SOURCE RECORDS
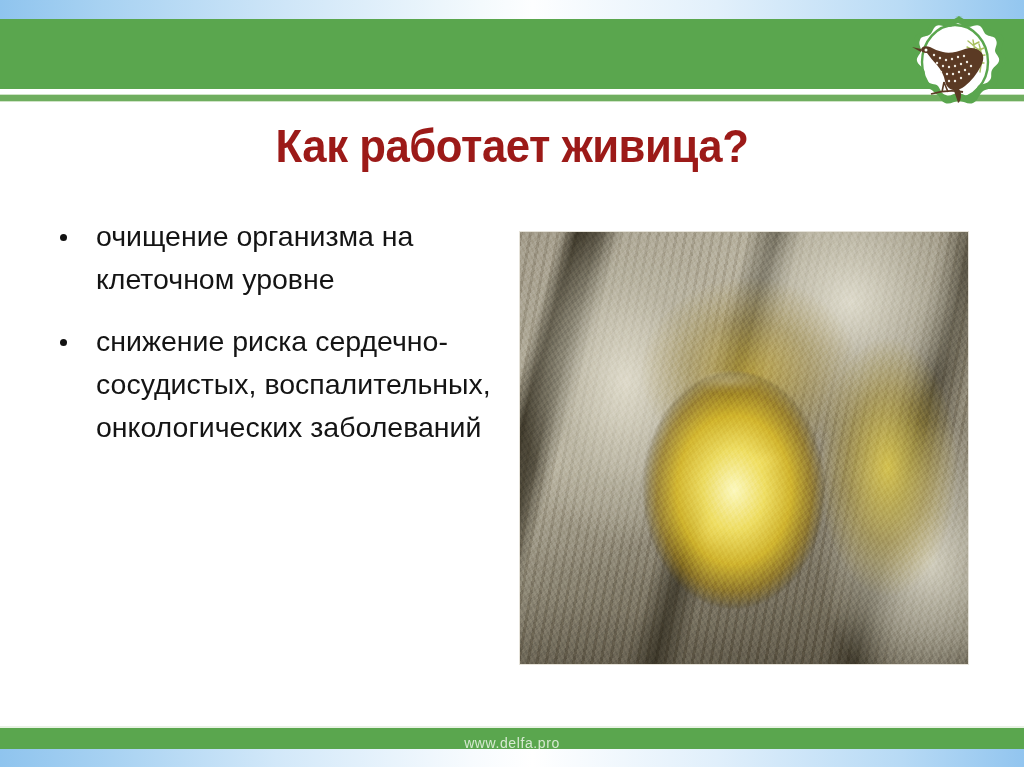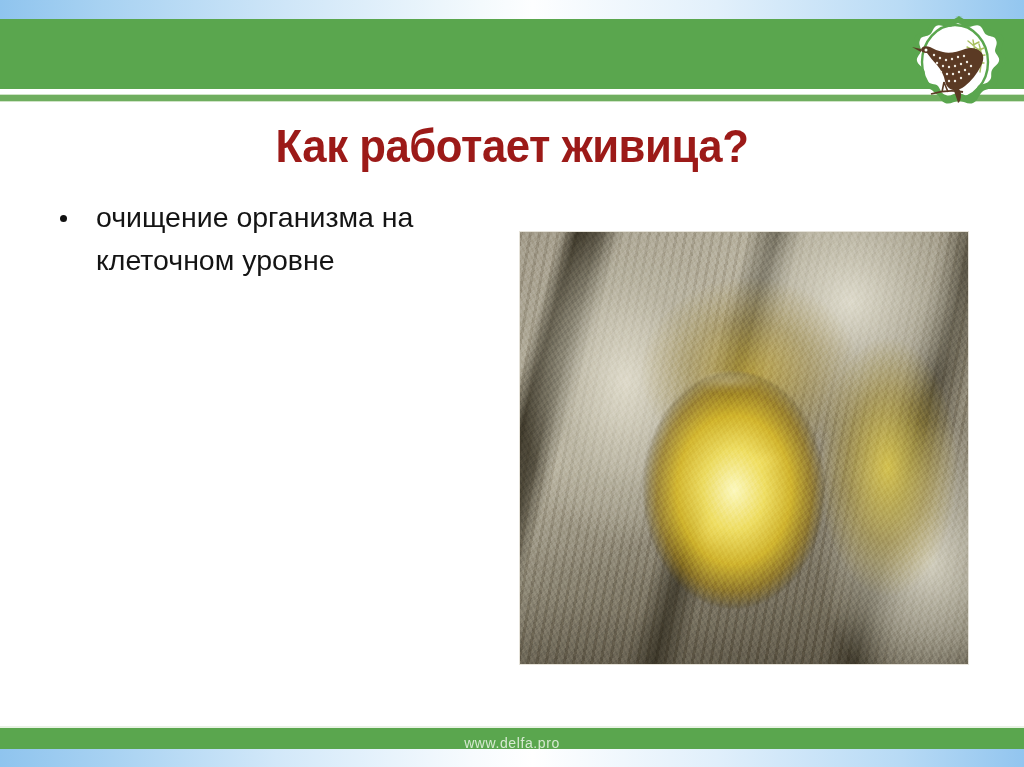"очищение организма на клеточном уровне" .bullets li { margin-top: none -> 19px }
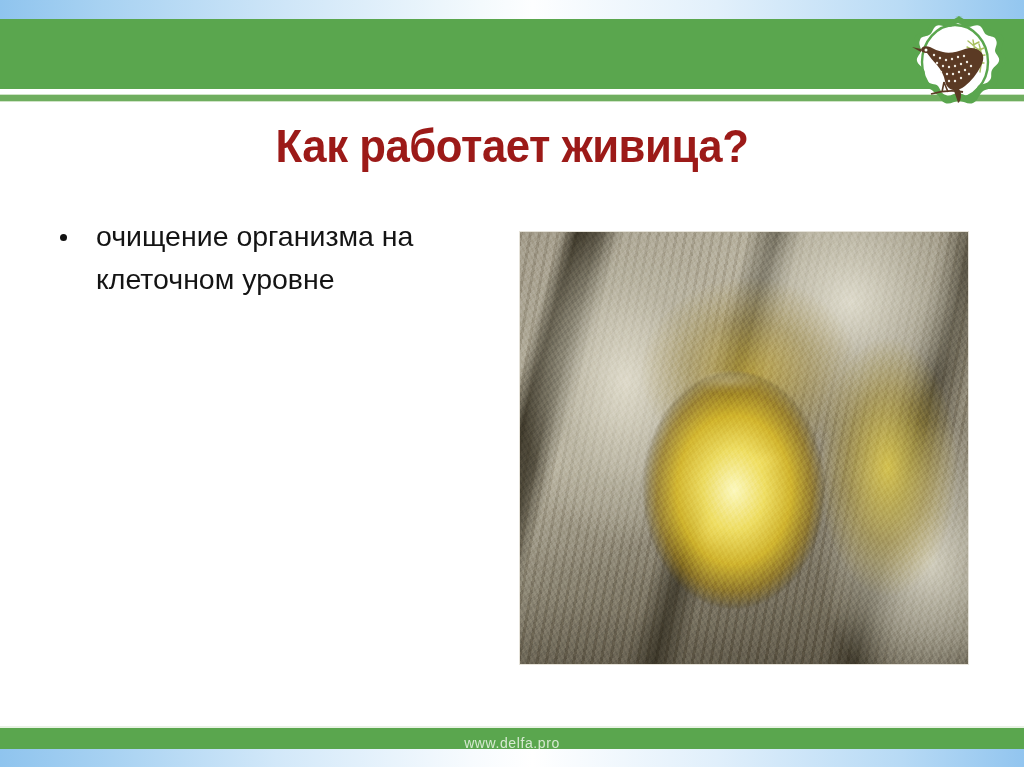"снижение риска сердечно-сосудистых," li { html: none -> <li> <span></span> <span>снижение риска сердечно-сосудистых, воспалительных, онкологических заболеваний</span> </li> }
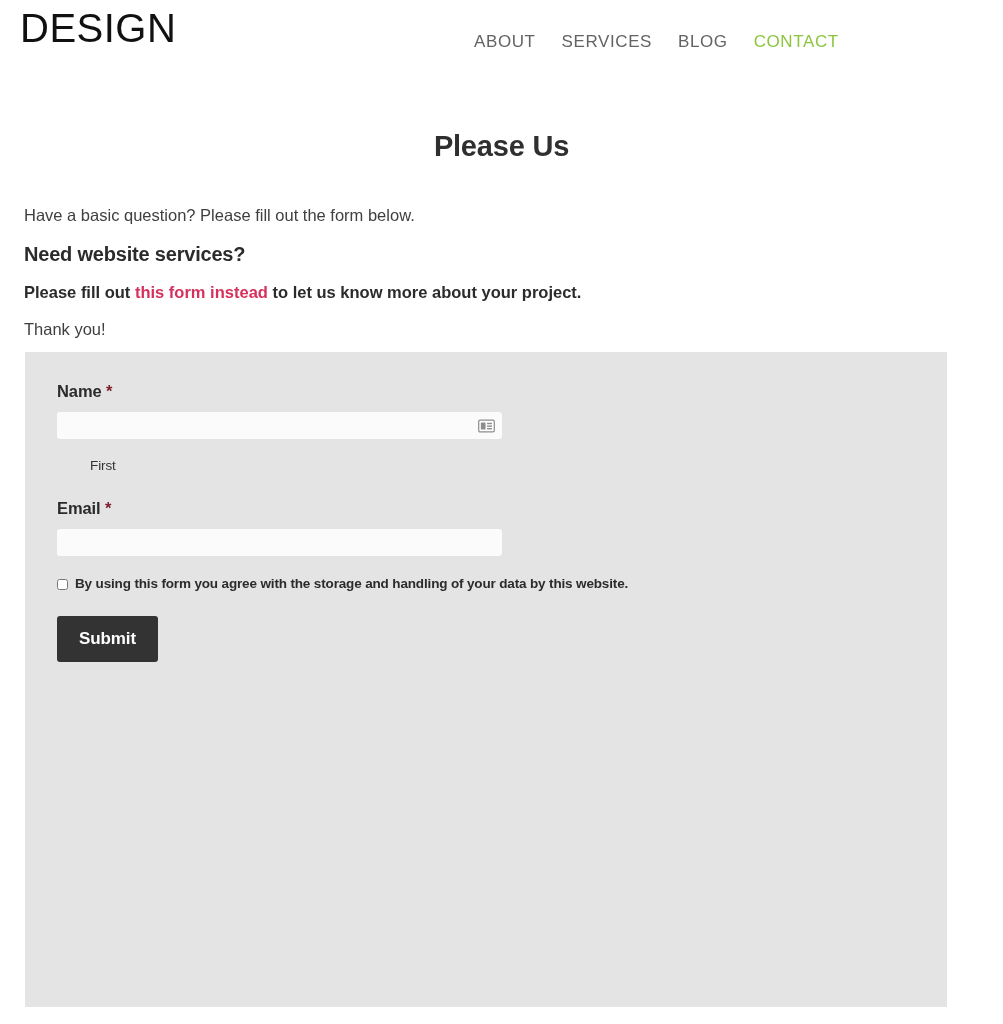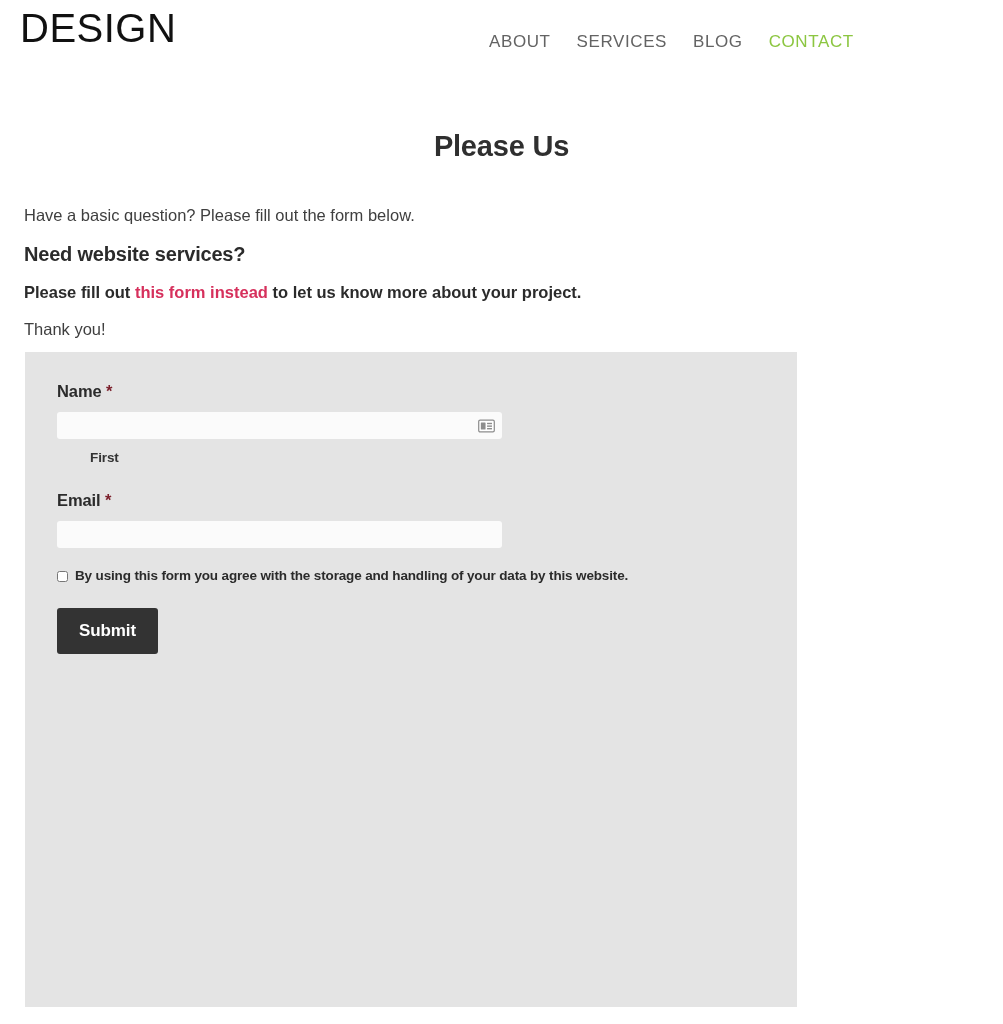"ABOUT" .main-nav { left: 489px -> 474px }
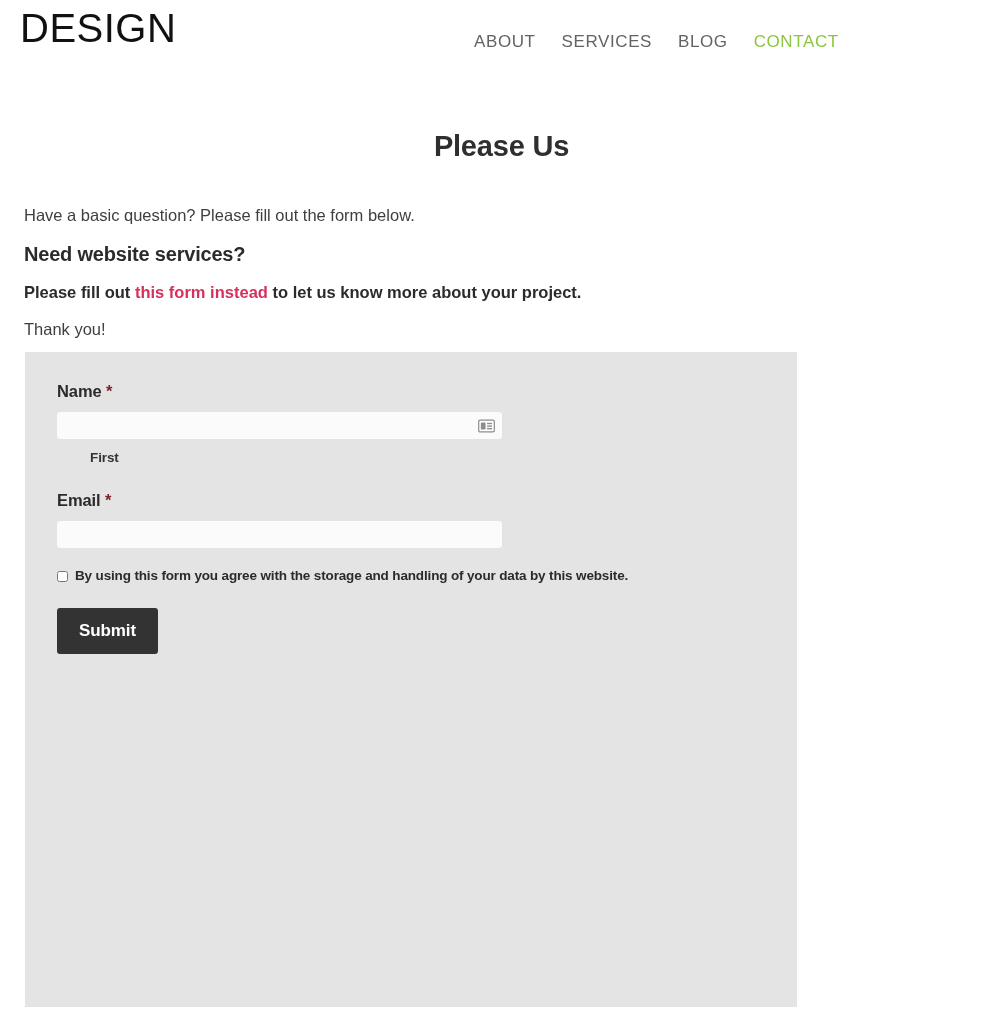"Name *" .form-panel { width: 772px -> 922px }
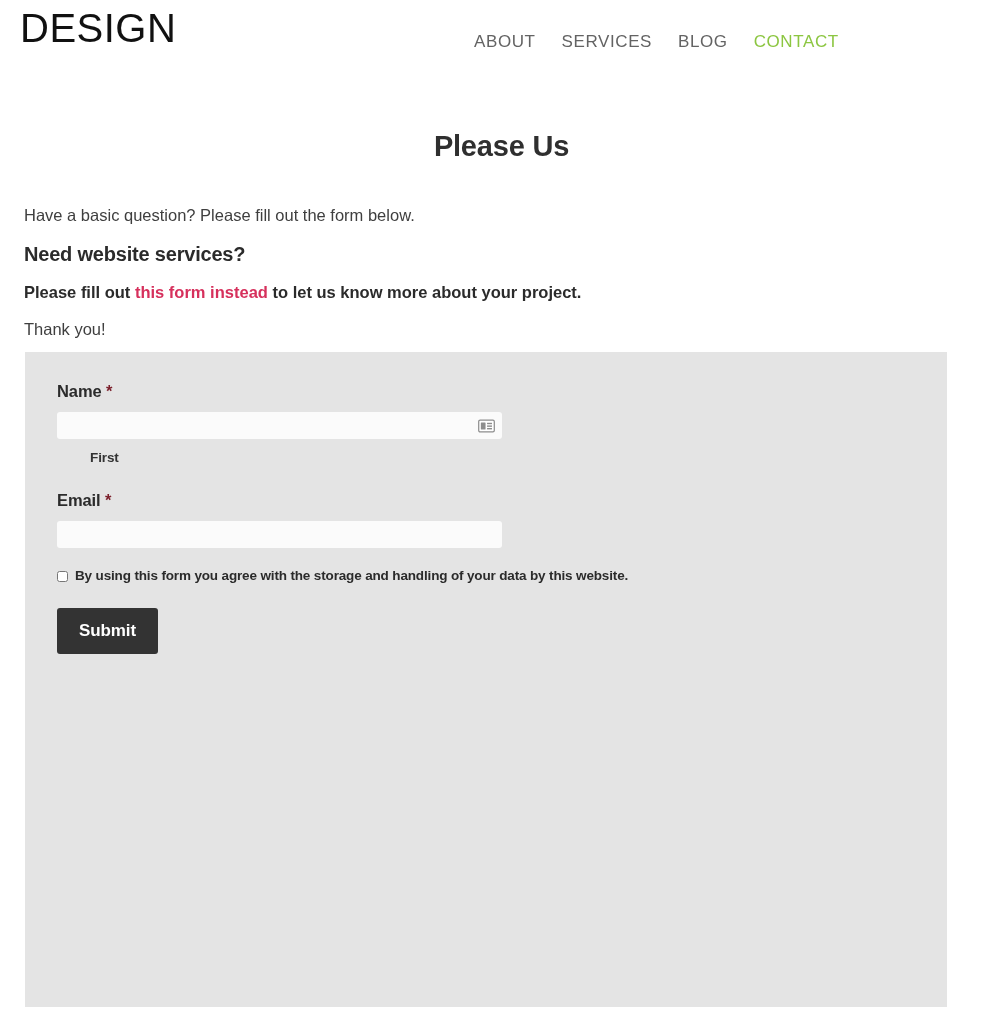"First" .sub-label { font-weight: bold -> normal; margin-top: 11px -> 19px }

TASK INSTRUCTIONS
Copy exactly the lines from the one containing "left: 489px ->" to the end of the records, both included, and leave the pictures out.

RESPONSE AREA
"ABOUT" .main-nav { left: 489px -> 474px }
"Name *" .form-panel { width: 772px -> 922px }
"First" .sub-label { font-weight: bold -> normal; margin-top: 11px -> 19px }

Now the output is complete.